**WORK REQUEST**: Retype the following records exactly and exclude the pictures.

━━ GIVEN DATA ━━

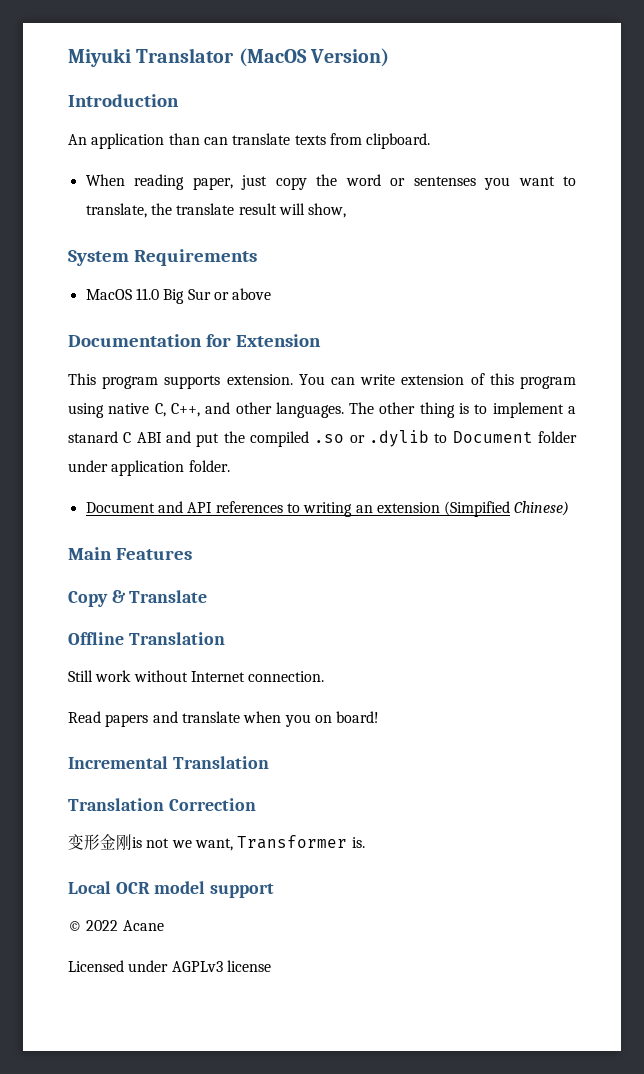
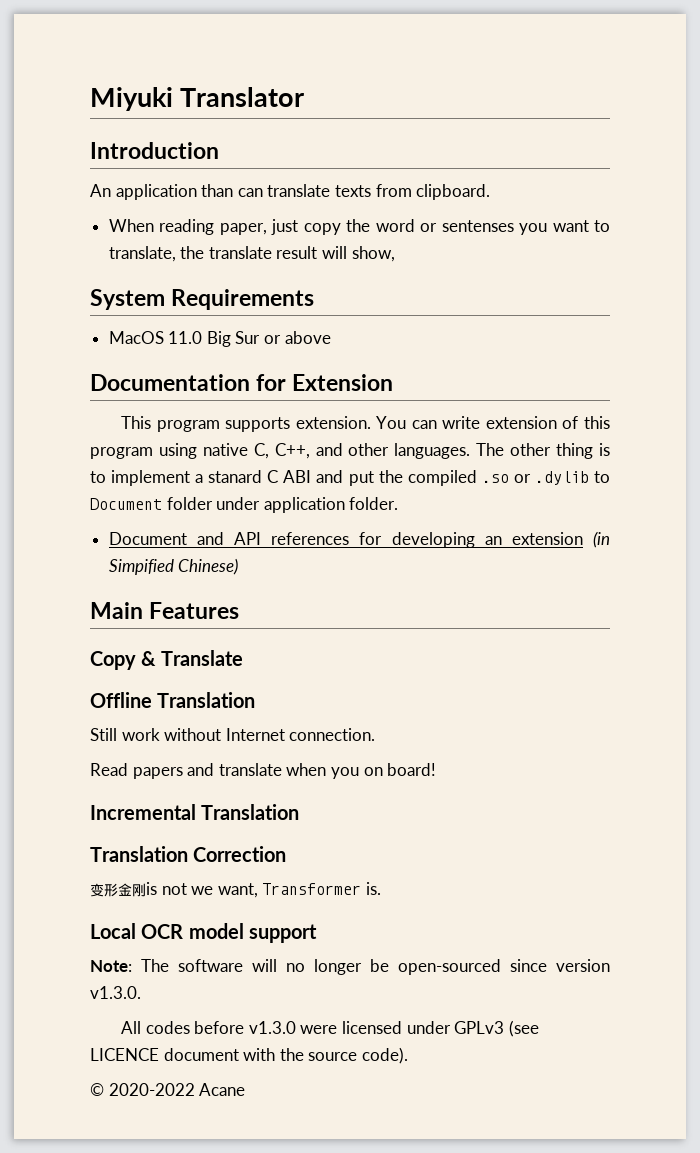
- Miyuki Translator (MacOS Version)
+ Miyuki Translator
- Document and API references to writing an extension (Simpified Chinese)
+ Document and API references for developing an extension (in Simpified Chinese)
+ Note: The software will no longer be open-sourced since version v1.3.0.
+ All codes before v1.3.0 were licensed under GPLv3 (see LICENCE document with the source code).
- © 2022 Acane
+ © 2020-2022 Acane
- Licensed under AGPLv3 license

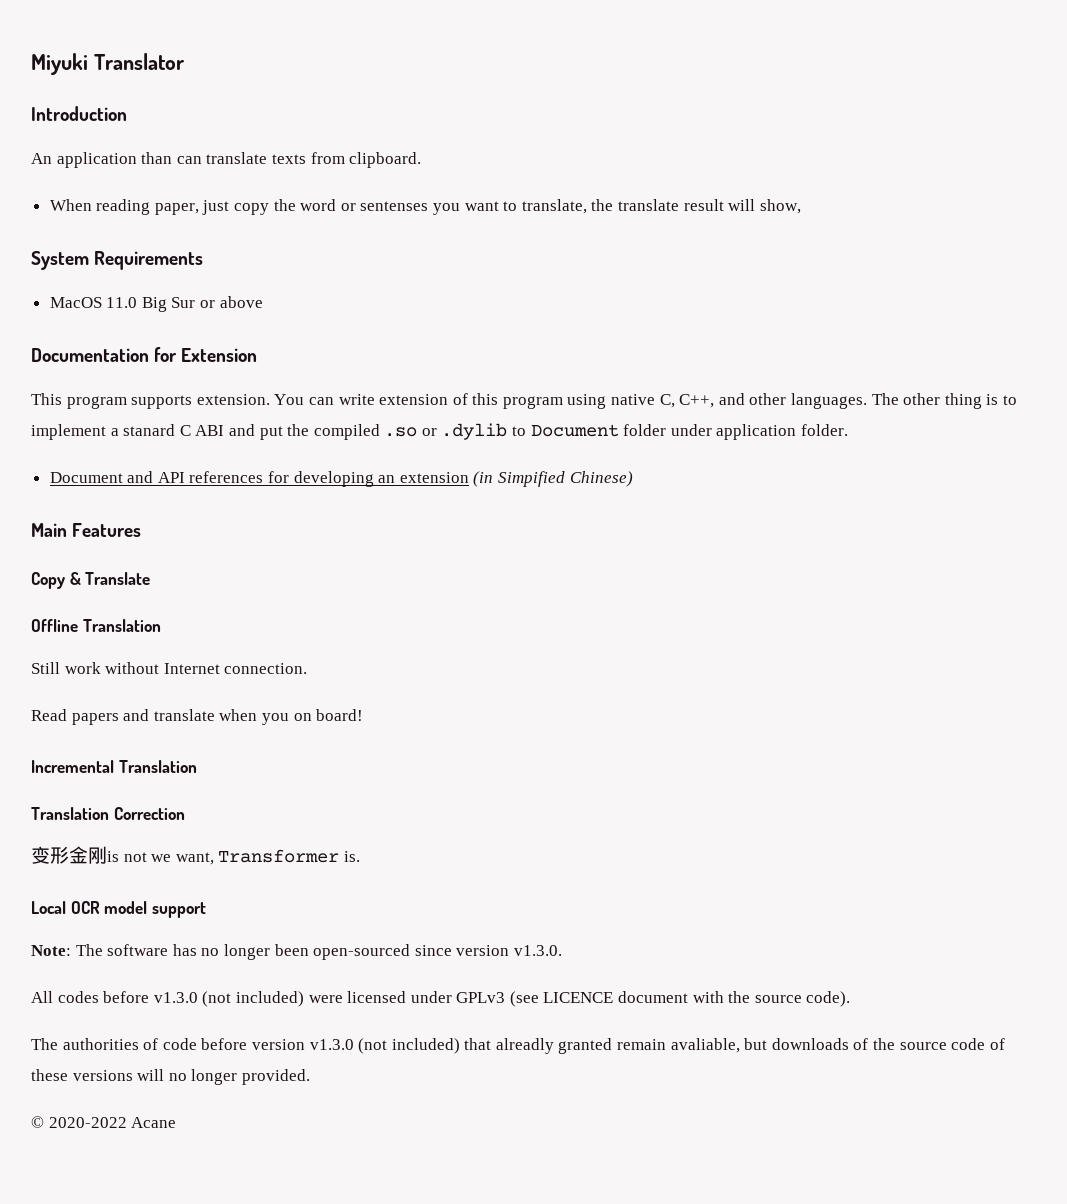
- Note: The software will no longer be open-sourced since version v1.3.0.
+ Note: The software has no longer been open-sourced since version v1.3.0.
- All codes before v1.3.0 were licensed under GPLv3 (see LICENCE document with the source code).
+ All codes before v1.3.0 (not included) were licensed under GPLv3 (see LICENCE document with the source code).
+ The authorities of code before version v1.3.0 (not included) that alreadly granted remain avaliable, but downloads of the source code of these versions will no longer provided.

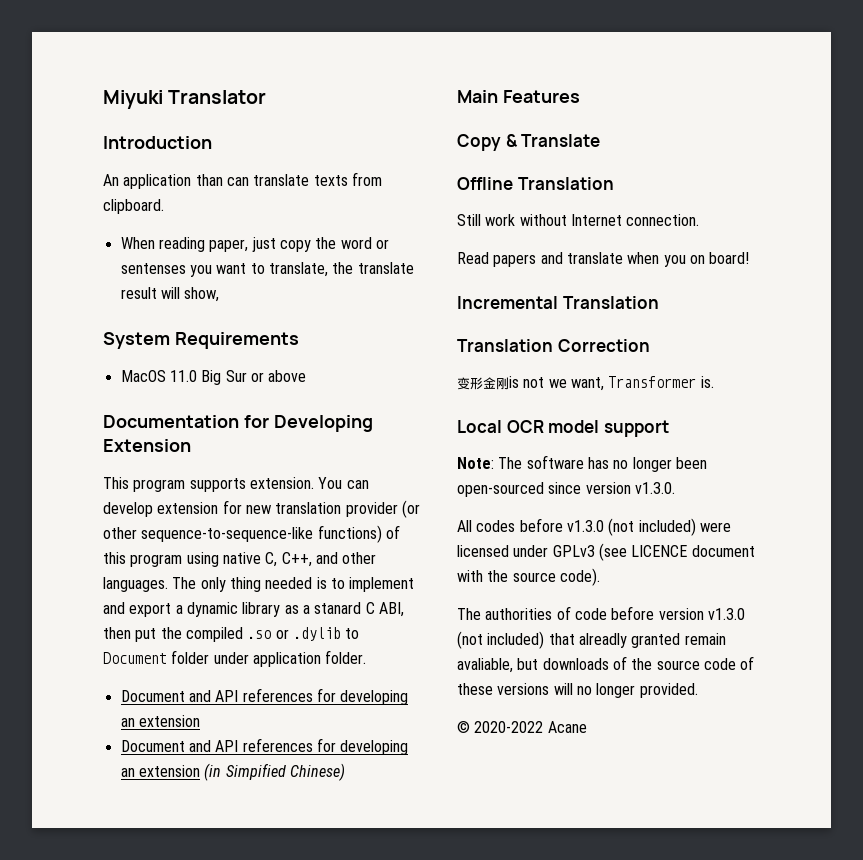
- Documentation for Extension
+ Documentation for Developing Extension
- You can write extension of this program using native C, C++, and other languages.
+ You can develop extension for new translation provider (or other sequence-to-sequence-like functions) of this program using native C, C++, and other languages.
- The other thing is to implement a stanard C ABI and put the compiled .so or .dylib to Document folder under application folder.
+ The only thing needed is to implement and export a dynamic library as a stanard C ABI, then put the compiled .so or .dylib to Document folder under application folder.
+ Document and API references for developing an extension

━━━

**WRITTEN SOLUTION**:
- Miyuki Translator (MacOS Version)
+ Miyuki Translator
- Document and API references to writing an extension (Simpified Chinese)
+ Document and API references for developing an extension (in Simpified Chinese)
+ Note: The software will no longer be open-sourced since version v1.3.0.
+ All codes before v1.3.0 were licensed under GPLv3 (see LICENCE document with the source code).
- © 2022 Acane
+ © 2020-2022 Acane
- Licensed under AGPLv3 license

- Note: The software will no longer be open-sourced since version v1.3.0.
+ Note: The software has no longer been open-sourced since version v1.3.0.
- All codes before v1.3.0 were licensed under GPLv3 (see LICENCE document with the source code).
+ All codes before v1.3.0 (not included) were licensed under GPLv3 (see LICENCE document with the source code).
+ The authorities of code before version v1.3.0 (not included) that alreadly granted remain avaliable, but downloads of the source code of these versions will no longer provided.

- Documentation for Extension
+ Documentation for Developing Extension
- You can write extension of this program using native C, C++, and other languages.
+ You can develop extension for new translation provider (or other sequence-to-sequence-like functions) of this program using native C, C++, and other languages.
- The other thing is to implement a stanard C ABI and put the compiled .so or .dylib to Document folder under application folder.
+ The only thing needed is to implement and export a dynamic library as a stanard C ABI, then put the compiled .so or .dylib to Document folder under application folder.
+ Document and API references for developing an extension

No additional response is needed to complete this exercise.